# [Aim of the exercise]
Range to output from the entries below: the line containing "total: 1189.22 -> 1101.98" through the line containing "total: 93340.63 -> 87738.59". Set it down exactly, ends included, nothing else.

# [Data for this exercise]
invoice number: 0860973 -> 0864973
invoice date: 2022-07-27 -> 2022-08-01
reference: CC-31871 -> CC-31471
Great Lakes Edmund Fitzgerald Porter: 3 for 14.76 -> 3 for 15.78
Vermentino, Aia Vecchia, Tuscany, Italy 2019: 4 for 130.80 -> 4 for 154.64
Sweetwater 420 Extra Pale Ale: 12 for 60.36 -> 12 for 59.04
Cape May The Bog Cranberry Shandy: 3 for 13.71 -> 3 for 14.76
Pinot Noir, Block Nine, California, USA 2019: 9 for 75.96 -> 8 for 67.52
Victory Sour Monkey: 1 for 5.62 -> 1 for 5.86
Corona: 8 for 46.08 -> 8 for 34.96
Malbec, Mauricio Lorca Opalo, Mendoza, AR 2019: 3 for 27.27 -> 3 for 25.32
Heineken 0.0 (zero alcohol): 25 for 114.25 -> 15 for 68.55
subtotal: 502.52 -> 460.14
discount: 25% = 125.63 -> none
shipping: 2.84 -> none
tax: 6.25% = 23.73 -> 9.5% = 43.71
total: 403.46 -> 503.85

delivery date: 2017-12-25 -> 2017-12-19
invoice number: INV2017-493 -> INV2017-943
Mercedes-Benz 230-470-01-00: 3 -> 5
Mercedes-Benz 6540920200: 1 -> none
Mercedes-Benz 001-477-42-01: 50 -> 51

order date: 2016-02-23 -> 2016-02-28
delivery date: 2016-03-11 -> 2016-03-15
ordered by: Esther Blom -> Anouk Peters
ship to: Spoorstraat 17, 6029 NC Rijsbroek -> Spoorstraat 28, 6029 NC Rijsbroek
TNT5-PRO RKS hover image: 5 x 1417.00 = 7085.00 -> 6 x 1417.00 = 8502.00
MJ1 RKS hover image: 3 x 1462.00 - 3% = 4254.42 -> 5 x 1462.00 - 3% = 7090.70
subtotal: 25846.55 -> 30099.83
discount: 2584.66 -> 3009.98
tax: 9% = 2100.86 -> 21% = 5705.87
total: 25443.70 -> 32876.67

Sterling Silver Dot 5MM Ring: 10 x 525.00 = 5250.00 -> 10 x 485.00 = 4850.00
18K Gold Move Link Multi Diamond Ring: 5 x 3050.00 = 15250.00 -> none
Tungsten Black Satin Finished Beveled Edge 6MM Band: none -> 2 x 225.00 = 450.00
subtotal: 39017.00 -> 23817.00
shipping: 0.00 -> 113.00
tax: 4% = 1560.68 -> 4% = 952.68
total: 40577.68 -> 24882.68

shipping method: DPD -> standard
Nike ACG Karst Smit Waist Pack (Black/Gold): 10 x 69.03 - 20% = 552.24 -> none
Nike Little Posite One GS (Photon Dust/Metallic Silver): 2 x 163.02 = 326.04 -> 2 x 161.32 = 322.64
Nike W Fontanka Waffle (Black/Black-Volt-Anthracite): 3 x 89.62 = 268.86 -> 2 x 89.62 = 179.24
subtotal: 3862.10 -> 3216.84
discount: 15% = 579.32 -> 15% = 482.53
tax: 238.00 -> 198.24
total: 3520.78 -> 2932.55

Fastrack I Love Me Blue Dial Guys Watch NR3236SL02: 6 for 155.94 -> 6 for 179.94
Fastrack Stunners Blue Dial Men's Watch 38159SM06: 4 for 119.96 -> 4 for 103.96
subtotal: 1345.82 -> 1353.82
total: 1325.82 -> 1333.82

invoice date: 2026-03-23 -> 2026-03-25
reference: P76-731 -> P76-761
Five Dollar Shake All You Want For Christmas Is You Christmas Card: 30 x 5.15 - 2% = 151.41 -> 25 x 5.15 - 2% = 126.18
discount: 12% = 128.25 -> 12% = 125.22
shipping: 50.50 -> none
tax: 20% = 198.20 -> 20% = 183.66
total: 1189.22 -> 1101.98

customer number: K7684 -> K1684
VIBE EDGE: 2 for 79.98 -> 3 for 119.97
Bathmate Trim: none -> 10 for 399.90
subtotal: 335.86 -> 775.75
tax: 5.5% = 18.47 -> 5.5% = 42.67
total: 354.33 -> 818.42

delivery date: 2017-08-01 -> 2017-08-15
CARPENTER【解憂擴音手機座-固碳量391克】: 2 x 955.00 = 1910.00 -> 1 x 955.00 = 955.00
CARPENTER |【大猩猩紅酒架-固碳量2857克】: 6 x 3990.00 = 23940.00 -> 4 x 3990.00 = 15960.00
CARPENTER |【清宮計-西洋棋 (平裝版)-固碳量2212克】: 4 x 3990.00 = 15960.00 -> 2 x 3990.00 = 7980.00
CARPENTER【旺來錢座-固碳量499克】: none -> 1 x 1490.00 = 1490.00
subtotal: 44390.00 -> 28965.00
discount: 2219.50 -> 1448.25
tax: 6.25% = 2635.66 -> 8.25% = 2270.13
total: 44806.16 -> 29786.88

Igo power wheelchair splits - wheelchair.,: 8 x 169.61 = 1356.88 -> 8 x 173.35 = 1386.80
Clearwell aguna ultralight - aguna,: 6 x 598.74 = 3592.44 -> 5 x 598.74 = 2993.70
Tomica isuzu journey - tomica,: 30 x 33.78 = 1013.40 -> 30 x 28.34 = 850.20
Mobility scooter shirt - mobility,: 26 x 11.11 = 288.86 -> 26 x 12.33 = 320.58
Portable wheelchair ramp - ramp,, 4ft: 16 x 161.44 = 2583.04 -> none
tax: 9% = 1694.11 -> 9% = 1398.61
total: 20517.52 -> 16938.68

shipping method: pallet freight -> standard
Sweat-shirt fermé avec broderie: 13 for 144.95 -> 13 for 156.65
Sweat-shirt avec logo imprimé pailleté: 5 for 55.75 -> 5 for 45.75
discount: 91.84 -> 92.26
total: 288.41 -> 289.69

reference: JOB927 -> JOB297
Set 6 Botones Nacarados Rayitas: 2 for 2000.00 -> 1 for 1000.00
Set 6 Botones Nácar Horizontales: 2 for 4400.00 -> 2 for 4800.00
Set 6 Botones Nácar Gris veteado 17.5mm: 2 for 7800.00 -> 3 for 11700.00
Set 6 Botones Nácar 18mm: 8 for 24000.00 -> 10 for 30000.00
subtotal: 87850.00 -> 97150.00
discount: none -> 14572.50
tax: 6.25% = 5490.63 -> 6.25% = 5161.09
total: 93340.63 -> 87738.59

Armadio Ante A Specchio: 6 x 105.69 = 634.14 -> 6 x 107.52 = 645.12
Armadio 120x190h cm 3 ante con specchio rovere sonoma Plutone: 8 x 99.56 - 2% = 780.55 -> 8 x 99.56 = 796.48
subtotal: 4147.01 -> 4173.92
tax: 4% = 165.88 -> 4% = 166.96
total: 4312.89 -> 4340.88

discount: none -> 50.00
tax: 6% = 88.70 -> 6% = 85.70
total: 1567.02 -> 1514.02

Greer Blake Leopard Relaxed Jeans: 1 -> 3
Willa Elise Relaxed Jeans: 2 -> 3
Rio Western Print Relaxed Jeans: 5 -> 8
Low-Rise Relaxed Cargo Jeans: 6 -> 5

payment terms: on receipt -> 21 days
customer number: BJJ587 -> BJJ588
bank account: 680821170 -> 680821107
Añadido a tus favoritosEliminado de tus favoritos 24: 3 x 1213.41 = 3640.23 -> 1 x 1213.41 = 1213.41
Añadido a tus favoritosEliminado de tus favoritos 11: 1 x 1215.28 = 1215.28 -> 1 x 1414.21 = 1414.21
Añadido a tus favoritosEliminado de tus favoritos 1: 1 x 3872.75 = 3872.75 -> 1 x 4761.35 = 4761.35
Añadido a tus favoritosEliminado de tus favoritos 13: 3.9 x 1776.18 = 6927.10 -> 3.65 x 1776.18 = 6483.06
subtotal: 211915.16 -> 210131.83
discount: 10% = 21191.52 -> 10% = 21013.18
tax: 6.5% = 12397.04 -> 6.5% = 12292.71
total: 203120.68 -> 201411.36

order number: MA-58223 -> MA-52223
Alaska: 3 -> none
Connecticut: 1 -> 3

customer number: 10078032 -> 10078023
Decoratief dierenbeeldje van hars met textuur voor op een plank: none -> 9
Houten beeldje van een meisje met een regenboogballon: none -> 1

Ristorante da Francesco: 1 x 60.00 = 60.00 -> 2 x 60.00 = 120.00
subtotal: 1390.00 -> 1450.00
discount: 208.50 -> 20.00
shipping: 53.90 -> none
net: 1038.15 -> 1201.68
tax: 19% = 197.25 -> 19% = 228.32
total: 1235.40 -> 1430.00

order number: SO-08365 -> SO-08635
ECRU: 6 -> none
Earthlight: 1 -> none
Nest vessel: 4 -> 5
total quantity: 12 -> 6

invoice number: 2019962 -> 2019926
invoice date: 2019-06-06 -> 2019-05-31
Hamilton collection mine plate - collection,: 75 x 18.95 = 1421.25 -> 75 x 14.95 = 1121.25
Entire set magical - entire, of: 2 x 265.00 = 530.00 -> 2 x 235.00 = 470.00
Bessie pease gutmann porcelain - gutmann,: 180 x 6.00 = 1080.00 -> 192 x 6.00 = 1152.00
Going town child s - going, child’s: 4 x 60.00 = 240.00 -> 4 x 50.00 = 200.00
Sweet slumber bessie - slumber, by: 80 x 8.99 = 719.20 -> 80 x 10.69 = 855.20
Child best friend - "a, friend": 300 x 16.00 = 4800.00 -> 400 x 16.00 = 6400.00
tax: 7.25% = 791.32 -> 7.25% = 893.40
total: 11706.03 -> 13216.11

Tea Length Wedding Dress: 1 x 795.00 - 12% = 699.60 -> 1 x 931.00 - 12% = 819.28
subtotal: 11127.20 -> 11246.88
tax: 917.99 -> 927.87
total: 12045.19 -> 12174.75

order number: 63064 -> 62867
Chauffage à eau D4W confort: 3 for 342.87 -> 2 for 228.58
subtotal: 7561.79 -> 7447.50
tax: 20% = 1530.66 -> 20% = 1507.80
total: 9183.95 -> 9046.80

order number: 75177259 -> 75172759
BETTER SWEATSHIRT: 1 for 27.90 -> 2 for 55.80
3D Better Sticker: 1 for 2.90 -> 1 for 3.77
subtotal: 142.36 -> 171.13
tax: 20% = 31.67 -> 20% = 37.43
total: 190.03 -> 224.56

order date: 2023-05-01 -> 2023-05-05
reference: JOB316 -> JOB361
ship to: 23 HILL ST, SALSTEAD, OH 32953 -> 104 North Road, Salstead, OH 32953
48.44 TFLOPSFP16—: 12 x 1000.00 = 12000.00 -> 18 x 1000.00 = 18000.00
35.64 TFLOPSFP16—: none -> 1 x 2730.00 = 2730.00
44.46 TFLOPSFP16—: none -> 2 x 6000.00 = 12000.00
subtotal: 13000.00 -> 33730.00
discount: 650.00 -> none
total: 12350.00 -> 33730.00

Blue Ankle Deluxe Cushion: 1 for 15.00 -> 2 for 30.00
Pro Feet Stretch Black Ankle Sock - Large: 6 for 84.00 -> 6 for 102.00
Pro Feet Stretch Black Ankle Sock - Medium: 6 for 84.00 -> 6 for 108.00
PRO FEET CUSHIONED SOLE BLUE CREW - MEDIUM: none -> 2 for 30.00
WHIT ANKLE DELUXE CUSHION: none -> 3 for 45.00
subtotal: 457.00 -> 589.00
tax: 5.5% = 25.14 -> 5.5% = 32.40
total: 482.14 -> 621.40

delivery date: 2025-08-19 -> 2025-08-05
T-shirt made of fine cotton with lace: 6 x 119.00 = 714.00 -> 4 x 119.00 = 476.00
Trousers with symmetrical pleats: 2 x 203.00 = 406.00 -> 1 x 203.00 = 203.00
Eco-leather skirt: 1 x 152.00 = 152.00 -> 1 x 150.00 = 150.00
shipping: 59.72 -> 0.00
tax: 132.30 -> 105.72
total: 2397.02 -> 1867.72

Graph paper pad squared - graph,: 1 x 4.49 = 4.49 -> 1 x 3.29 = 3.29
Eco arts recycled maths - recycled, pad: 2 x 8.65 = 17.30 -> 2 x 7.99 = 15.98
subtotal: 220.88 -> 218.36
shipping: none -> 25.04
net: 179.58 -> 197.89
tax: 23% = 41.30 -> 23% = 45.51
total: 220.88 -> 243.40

# [Exercise output]
total: 1189.22 -> 1101.98

customer number: K7684 -> K1684
VIBE EDGE: 2 for 79.98 -> 3 for 119.97
Bathmate Trim: none -> 10 for 399.90
subtotal: 335.86 -> 775.75
tax: 5.5% = 18.47 -> 5.5% = 42.67
total: 354.33 -> 818.42

delivery date: 2017-08-01 -> 2017-08-15
CARPENTER【解憂擴音手機座-固碳量391克】: 2 x 955.00 = 1910.00 -> 1 x 955.00 = 955.00
CARPENTER |【大猩猩紅酒架-固碳量2857克】: 6 x 3990.00 = 23940.00 -> 4 x 3990.00 = 15960.00
CARPENTER |【清宮計-西洋棋 (平裝版)-固碳量2212克】: 4 x 3990.00 = 15960.00 -> 2 x 3990.00 = 7980.00
CARPENTER【旺來錢座-固碳量499克】: none -> 1 x 1490.00 = 1490.00
subtotal: 44390.00 -> 28965.00
discount: 2219.50 -> 1448.25
tax: 6.25% = 2635.66 -> 8.25% = 2270.13
total: 44806.16 -> 29786.88

Igo power wheelchair splits - wheelchair.,: 8 x 169.61 = 1356.88 -> 8 x 173.35 = 1386.80
Clearwell aguna ultralight - aguna,: 6 x 598.74 = 3592.44 -> 5 x 598.74 = 2993.70
Tomica isuzu journey - tomica,: 30 x 33.78 = 1013.40 -> 30 x 28.34 = 850.20
Mobility scooter shirt - mobility,: 26 x 11.11 = 288.86 -> 26 x 12.33 = 320.58
Portable wheelchair ramp - ramp,, 4ft: 16 x 161.44 = 2583.04 -> none
tax: 9% = 1694.11 -> 9% = 1398.61
total: 20517.52 -> 16938.68

shipping method: pallet freight -> standard
Sweat-shirt fermé avec broderie: 13 for 144.95 -> 13 for 156.65
Sweat-shirt avec logo imprimé pailleté: 5 for 55.75 -> 5 for 45.75
discount: 91.84 -> 92.26
total: 288.41 -> 289.69

reference: JOB927 -> JOB297
Set 6 Botones Nacarados Rayitas: 2 for 2000.00 -> 1 for 1000.00
Set 6 Botones Nácar Horizontales: 2 for 4400.00 -> 2 for 4800.00
Set 6 Botones Nácar Gris veteado 17.5mm: 2 for 7800.00 -> 3 for 11700.00
Set 6 Botones Nácar 18mm: 8 for 24000.00 -> 10 for 30000.00
subtotal: 87850.00 -> 97150.00
discount: none -> 14572.50
tax: 6.25% = 5490.63 -> 6.25% = 5161.09
total: 93340.63 -> 87738.59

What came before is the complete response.